Andere Bedingungen im Osten
Alle 29 Regionen, in denen Frauen im Schnitt mehr verdienen als Männer, liegen in Ostdeutschland. Und 18 der 25 Regionen, in denen das Gehalt der Männer im Schnitt ein Viertel oder mehr über dem der Frauen liegt, sind in Baden-Württemberg oder Bayern. „Der Arbeitsmarkt in Ostdeutschland ist anders“, sagt Fuchs.
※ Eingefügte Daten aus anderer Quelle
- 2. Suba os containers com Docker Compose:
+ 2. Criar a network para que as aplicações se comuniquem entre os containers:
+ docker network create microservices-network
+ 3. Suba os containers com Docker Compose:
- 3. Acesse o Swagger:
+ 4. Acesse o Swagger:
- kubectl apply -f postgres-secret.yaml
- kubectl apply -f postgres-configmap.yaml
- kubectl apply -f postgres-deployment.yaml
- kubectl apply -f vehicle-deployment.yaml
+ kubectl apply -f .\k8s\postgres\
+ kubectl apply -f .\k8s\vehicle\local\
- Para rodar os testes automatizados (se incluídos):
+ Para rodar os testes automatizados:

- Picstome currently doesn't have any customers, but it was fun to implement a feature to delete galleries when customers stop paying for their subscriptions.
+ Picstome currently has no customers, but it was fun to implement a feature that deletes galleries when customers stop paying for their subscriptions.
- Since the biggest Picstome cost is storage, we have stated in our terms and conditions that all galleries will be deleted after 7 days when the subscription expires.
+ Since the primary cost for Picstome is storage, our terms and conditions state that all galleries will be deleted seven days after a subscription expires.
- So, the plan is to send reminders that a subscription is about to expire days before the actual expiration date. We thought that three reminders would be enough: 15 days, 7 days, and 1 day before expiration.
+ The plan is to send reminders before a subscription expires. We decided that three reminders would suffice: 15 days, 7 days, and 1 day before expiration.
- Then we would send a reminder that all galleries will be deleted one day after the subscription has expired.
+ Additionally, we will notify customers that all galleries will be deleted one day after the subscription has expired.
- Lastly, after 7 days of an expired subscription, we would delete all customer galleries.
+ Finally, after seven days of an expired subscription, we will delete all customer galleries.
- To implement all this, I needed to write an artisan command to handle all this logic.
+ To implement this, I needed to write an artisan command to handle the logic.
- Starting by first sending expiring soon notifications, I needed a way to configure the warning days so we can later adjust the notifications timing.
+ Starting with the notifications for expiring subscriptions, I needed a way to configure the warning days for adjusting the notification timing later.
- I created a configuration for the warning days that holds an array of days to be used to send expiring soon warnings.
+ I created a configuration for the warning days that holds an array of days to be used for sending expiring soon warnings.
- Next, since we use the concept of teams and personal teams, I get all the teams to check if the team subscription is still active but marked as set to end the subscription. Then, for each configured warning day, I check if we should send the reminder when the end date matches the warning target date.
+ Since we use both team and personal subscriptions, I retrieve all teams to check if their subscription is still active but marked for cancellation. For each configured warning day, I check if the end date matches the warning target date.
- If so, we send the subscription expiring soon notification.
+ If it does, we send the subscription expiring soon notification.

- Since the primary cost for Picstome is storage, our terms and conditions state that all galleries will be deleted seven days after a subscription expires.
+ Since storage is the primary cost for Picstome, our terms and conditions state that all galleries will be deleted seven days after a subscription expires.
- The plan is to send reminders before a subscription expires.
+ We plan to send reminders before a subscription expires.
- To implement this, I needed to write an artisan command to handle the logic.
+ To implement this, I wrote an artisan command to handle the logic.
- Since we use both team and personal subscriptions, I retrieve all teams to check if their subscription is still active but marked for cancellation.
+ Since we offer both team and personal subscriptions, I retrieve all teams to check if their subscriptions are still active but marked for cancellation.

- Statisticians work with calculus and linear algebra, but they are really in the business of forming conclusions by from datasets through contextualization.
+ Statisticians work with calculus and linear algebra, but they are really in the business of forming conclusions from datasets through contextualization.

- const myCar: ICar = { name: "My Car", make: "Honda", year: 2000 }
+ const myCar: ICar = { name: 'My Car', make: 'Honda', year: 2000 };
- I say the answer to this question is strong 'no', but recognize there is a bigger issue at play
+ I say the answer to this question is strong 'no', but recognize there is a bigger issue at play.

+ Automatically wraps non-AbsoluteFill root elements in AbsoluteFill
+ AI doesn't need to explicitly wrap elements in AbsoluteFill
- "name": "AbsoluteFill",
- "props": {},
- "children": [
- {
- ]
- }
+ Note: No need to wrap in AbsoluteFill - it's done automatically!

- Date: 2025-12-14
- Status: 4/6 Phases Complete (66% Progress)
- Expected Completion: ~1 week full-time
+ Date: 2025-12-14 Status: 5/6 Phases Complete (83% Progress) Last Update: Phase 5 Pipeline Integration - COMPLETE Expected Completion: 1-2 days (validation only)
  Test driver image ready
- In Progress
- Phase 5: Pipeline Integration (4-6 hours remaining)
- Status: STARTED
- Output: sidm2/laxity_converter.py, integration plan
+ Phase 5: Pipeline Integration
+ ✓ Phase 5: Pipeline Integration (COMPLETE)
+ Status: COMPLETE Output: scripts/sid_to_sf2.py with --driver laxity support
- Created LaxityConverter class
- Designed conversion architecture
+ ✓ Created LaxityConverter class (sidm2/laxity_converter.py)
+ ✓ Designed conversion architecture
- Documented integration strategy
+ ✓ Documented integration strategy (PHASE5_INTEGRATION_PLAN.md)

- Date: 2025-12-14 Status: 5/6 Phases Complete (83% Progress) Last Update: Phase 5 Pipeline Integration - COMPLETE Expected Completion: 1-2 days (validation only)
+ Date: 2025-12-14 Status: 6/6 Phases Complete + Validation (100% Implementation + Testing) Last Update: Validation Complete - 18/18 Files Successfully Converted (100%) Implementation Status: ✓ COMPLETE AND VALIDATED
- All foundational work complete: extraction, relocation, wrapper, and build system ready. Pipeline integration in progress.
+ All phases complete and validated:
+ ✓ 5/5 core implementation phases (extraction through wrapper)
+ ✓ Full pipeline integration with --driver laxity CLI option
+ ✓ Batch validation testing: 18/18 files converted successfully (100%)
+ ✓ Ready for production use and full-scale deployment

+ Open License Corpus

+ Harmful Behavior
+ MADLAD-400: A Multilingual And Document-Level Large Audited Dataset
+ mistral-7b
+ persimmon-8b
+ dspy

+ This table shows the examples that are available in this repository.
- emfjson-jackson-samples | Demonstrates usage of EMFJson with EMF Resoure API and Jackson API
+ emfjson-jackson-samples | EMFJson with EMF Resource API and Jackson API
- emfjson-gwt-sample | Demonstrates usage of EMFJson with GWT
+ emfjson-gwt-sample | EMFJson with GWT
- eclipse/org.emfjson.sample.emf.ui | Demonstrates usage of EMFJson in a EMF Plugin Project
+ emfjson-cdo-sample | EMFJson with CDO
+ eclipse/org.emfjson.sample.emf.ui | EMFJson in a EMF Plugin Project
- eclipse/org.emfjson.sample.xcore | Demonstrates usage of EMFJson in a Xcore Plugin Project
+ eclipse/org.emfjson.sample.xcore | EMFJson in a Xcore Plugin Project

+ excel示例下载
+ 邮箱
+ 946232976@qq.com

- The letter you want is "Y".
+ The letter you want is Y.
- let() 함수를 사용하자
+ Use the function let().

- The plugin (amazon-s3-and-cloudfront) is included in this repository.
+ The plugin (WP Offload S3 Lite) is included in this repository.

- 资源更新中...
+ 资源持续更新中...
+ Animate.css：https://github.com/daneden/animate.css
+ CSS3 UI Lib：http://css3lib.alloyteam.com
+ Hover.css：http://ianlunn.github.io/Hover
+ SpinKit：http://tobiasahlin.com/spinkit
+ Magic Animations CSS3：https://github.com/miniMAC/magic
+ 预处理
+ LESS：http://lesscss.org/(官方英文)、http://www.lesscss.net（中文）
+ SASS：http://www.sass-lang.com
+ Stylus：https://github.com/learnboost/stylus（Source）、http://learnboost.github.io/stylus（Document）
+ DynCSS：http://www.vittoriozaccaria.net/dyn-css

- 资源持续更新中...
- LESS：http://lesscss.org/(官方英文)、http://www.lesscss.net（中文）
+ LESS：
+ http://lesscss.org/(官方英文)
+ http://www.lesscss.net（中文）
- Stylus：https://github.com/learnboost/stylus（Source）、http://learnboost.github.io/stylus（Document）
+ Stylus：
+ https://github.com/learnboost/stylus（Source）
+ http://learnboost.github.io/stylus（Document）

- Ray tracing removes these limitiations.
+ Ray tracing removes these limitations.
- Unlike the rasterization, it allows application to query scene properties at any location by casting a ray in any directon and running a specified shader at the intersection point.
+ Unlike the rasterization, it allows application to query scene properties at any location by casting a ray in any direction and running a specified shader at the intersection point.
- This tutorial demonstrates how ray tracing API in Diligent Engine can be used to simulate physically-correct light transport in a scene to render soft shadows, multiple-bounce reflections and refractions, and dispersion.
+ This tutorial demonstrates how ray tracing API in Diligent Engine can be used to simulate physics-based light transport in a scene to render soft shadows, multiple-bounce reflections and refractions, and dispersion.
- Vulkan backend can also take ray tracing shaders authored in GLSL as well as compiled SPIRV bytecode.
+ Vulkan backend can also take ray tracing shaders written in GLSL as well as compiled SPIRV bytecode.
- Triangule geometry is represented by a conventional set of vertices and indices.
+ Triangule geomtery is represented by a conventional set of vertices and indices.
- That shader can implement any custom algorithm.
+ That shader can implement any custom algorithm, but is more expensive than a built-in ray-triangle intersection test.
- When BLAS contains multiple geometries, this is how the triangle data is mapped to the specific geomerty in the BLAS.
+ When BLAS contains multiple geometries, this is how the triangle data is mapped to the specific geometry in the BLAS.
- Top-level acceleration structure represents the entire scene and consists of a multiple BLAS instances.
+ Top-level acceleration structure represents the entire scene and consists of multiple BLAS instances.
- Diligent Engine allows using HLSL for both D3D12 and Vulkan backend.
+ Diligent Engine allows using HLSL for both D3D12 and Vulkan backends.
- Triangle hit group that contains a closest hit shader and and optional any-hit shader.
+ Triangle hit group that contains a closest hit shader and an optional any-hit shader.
So fehle es in vielen Regionen an klassischen Wirtschaftsstandorten und damit auch dem Wettbewerb zwischen den Unternehmen. „Das entwickelt sich zwar, aber es braucht noch Zeit.“Das spiegle sich auch im Gehalt der Angestellten wider. Zu DDR-Zeiten wären Frauen außerdem nicht so häufig zu Hause geblieben wie im Westen. Klassische Männerjobs habe es nur wenige gegeben. Auch spiele der öffentliche Dienst als Arbeitgeber eine viel größere Rolle. Allerdings stellt sie klar, dass sich die Voraussetzungen und Strukturen in Ost- und Westdeutschland immer weiter angleichen würden.
„Man darf nicht das Gefühl haben, es kommt nur auf den Wohnort an“, sagt Michaela Fuchs. Sie und ihre Mitautoren wollen die fertige Studie im Herbst veröffentlichen. Ob sie am Ende auch eine Handlungsempfehlung an die Politik formulieren könne, werde sich zeigen.